→ **Exercise directions**
When you reach the line with "CVA6 with Xilinx", start repeating the lines exactly and keep going to the end of the records, but drop every picture.
----------
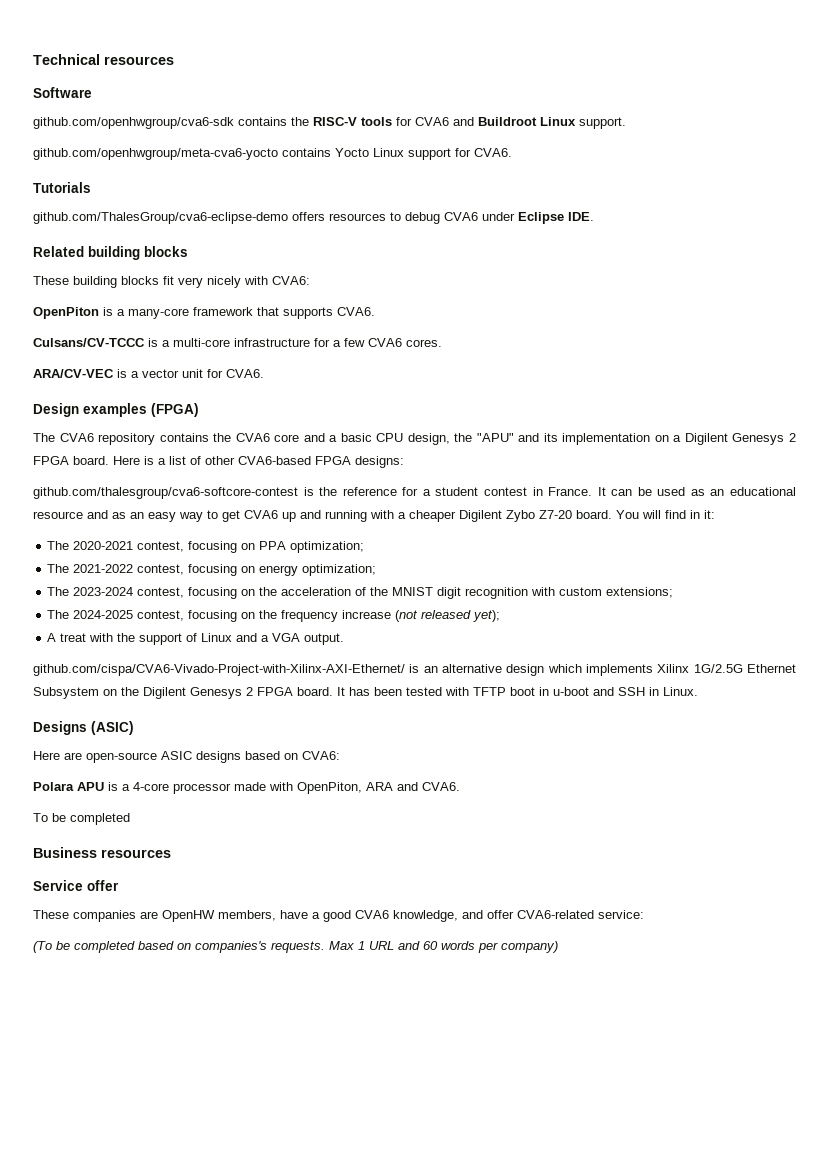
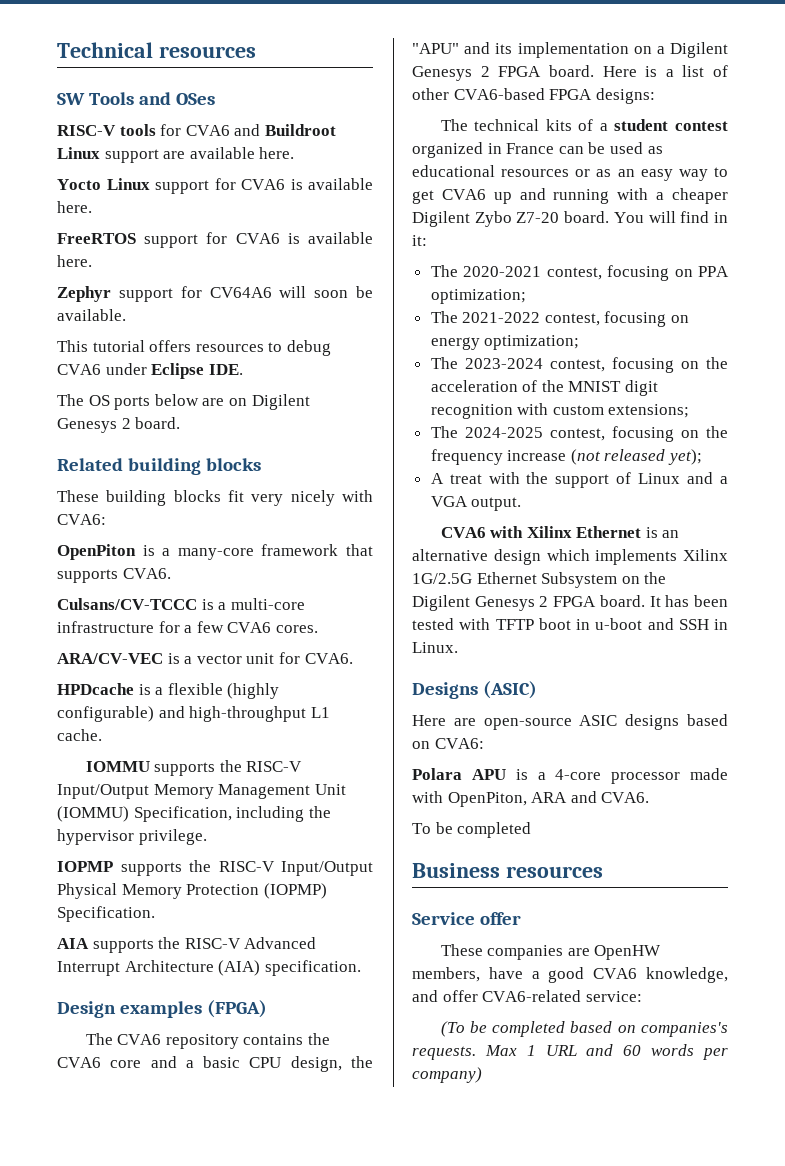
- Software
- github.com/openhwgroup/cva6-sdk contains the RISC-V tools for CVA6 and Buildroot Linux support.
- github.com/openhwgroup/meta-cva6-yocto contains Yocto Linux support for CVA6.
- Tutorials
- github.com/ThalesGroup/cva6-eclipse-demo offers resources to debug CVA6 under Eclipse IDE.
+ SW Tools and OSes
+ RISC-V tools for CVA6 and Buildroot Linux support are available here.
+ Yocto Linux support for CVA6 is available here.
+ FreeRTOS support for CVA6 is available here.
+ Zephyr support for CV64A6 will soon be available.
+ This tutorial offers resources to debug CVA6 under Eclipse IDE.
+ The OS ports below are on Digilent Genesys 2 board.
+ HPDcache is a flexible (highly configurable) and high-throughput L1 cache.
+ IOMMU supports the RISC-V Input/Output Memory Management Unit (IOMMU) Specification, including the hypervisor privilege.
+ IOPMP supports the RISC-V Input/Output Physical Memory Protection (IOPMP) Specification.
+ AIA supports the RISC-V Advanced Interrupt Architecture (AIA) specification.
- github.com/thalesgroup/cva6-softcore-contest is the reference for a student contest in France. It can be used as an educational resource and as an easy way to get CVA6 up and running with a cheaper Digilent Zybo Z7-20 board.
+ The technical kits of a student contest organized in France can be used as educational resources or as an easy way to get CVA6 up and running with a cheaper Digilent Zybo Z7-20 board.
- github.com/cispa/CVA6-Vivado-Project-with-Xilinx-AXI-Ethernet/ is an alternative design which implements Xilinx 1G/2.5G Ethernet Subsystem on the Digilent Genesys 2 FPGA board.
+ CVA6 with Xilinx Ethernet is an alternative design which implements Xilinx 1G/2.5G Ethernet Subsystem on the Digilent Genesys 2 FPGA board.

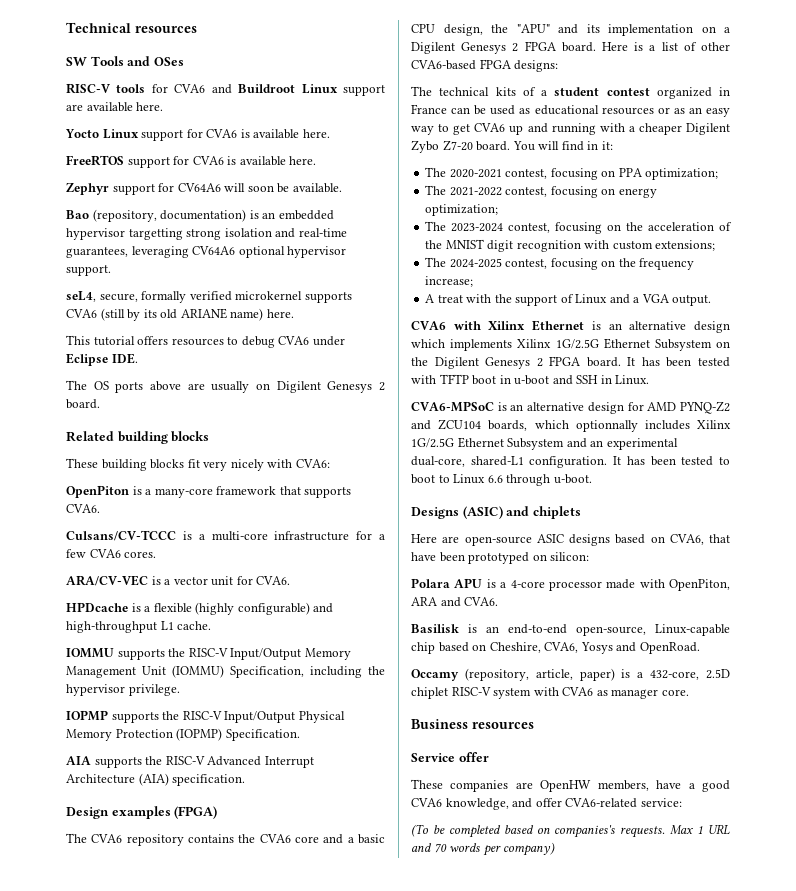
+ Bao (repository, documentation) is an embedded hypervisor targetting strong isolation and real-time guarantees, leveraging CV64A6 optional hypervisor support.
+ seL4, secure, formally verified microkernel supports CVA6 (still by its old ARIANE name) here.
- The OS ports below are on Digilent Genesys 2 board.
+ The OS ports above are usually on Digilent Genesys 2 board.
- The 2024-2025 contest, focusing on the frequency increase (not released yet);
+ The 2024-2025 contest, focusing on the frequency increase;
+ CVA6-MPSoC is an alternative design for AMD PYNQ-Z2 and ZCU104 boards, which optionnally includes Xilinx 1G/2.5G Ethernet Subsystem and an experimental dual-core, shared-L1 configuration. It has been tested to boot to Linux 6.6 through u-boot.
- Designs (ASIC)
+ Designs (ASIC) and chiplets
- Here are open-source ASIC designs based on CVA6:
+ Here are open-source ASIC designs based on CVA6, that have been prototyped on silicon:
- To be completed
+ Basilisk is an end-to-end open-source, Linux-capable chip based on Cheshire, CVA6, Yosys and OpenRoad.
+ Occamy (repository, article, paper) is a 432-core, 2.5D chiplet RISC-V system with CVA6 as manager core.
- Max 1 URL and 60 words per company)
+ Max 1 URL and 70 words per company)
----------
→ **Exercise response**
+ CVA6 with Xilinx Ethernet is an alternative design which implements Xilinx 1G/2.5G Ethernet Subsystem on the Digilent Genesys 2 FPGA board.

+ Bao (repository, documentation) is an embedded hypervisor targetting strong isolation and real-time guarantees, leveraging CV64A6 optional hypervisor support.
+ seL4, secure, formally verified microkernel supports CVA6 (still by its old ARIANE name) here.
- The OS ports below are on Digilent Genesys 2 board.
+ The OS ports above are usually on Digilent Genesys 2 board.
- The 2024-2025 contest, focusing on the frequency increase (not released yet);
+ The 2024-2025 contest, focusing on the frequency increase;
+ CVA6-MPSoC is an alternative design for AMD PYNQ-Z2 and ZCU104 boards, which optionnally includes Xilinx 1G/2.5G Ethernet Subsystem and an experimental dual-core, shared-L1 configuration. It has been tested to boot to Linux 6.6 through u-boot.
- Designs (ASIC)
+ Designs (ASIC) and chiplets
- Here are open-source ASIC designs based on CVA6:
+ Here are open-source ASIC designs based on CVA6, that have been prototyped on silicon:
- To be completed
+ Basilisk is an end-to-end open-source, Linux-capable chip based on Cheshire, CVA6, Yosys and OpenRoad.
+ Occamy (repository, article, paper) is a 432-core, 2.5D chiplet RISC-V system with CVA6 as manager core.
- Max 1 URL and 60 words per company)
+ Max 1 URL and 70 words per company)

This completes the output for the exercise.